Compare this equation with the complex conjugate of (1)

(3) $-iħ$ $∂\Psi^* (\vec r,t)/∂t$ = $(\hat P^2 + V) \Psi^*(\vec r,t)$ = $E \Psi^*(\vec r, t)$

For given boundary conditions that ensure unique solution, and if this boundary conditions are of space type, or are $\vec r = \vec r_0, t = t_0$, one can equate

$\Psi^*(\vec r,t) = \Psi(\vec r,-t)$

Now, to your examples. I will begin in reverse order

1) For the free particle ${\Psi ^*}_k(x,t)= \Psi_{-k}(x,-t) = Ae^{i(-kx+{hk^2\over{2m}}t)}$

The reason for changing the sign of $k$ is that $k = p/\hbar$ and $p = (1/m)dx/dt$. Therefore, changing the sign of $t$ imposes changing the sign of $k$.

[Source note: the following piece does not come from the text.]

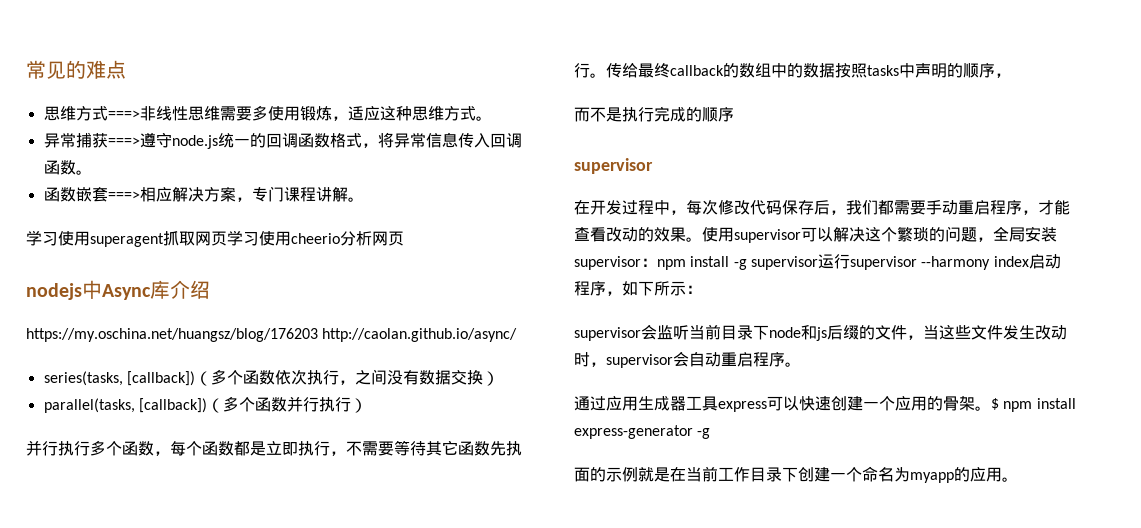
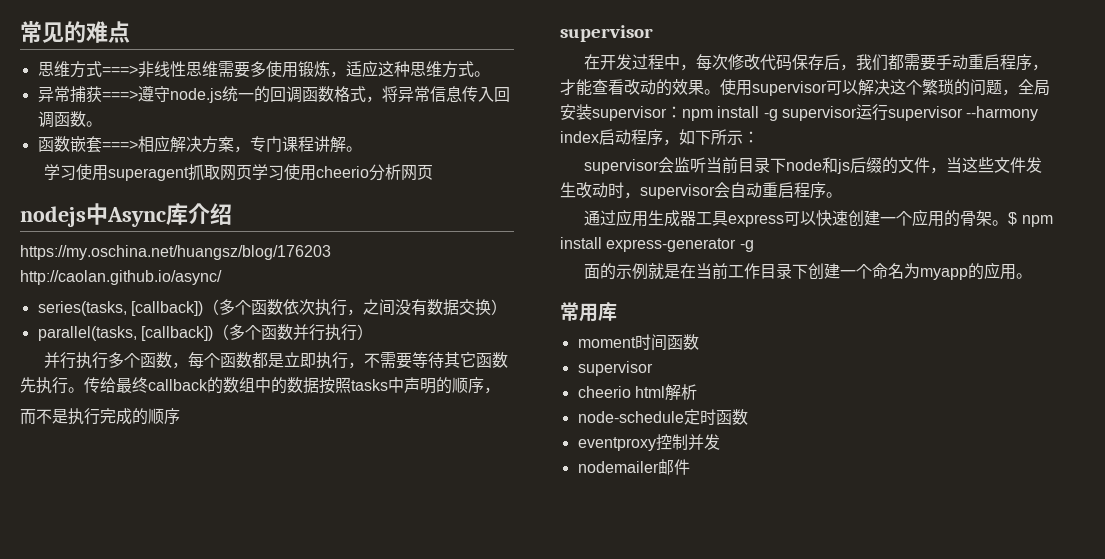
(1018, 479) none -> [560,302,617,322] [577,334,699,351] [577,361,653,376] [577,384,697,401] [577,409,748,425] [577,434,720,451] [577,459,690,475] // 常用库 // moment时间函数 // supervisor // cheerio html解析 // node-schedule定时函数 // eventproxy控制并发 // nodemailer邮件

2) Simple Harmonic Oscilator ${\Psi ^*}_0(x,t) = \Psi_0(x,-t) {m\omega\over{\pi \hbar}}^{1/4} e^{-{m\omega\over{2\hbar}}x^2+iE_0t}$

3) For the infinite square well ${\Psi ^*}_n(x,t) = \Psi _n(x,-t) = \sqrt{2\over a} sin{n\pi x\over a} e^{iE_nt}$

Note The time reversibility is not a simple problem. It shouldn't be taken for granted. For instance, there is a big debate whether the decay process is reversible in time. There are arguments in favor and in disfavor.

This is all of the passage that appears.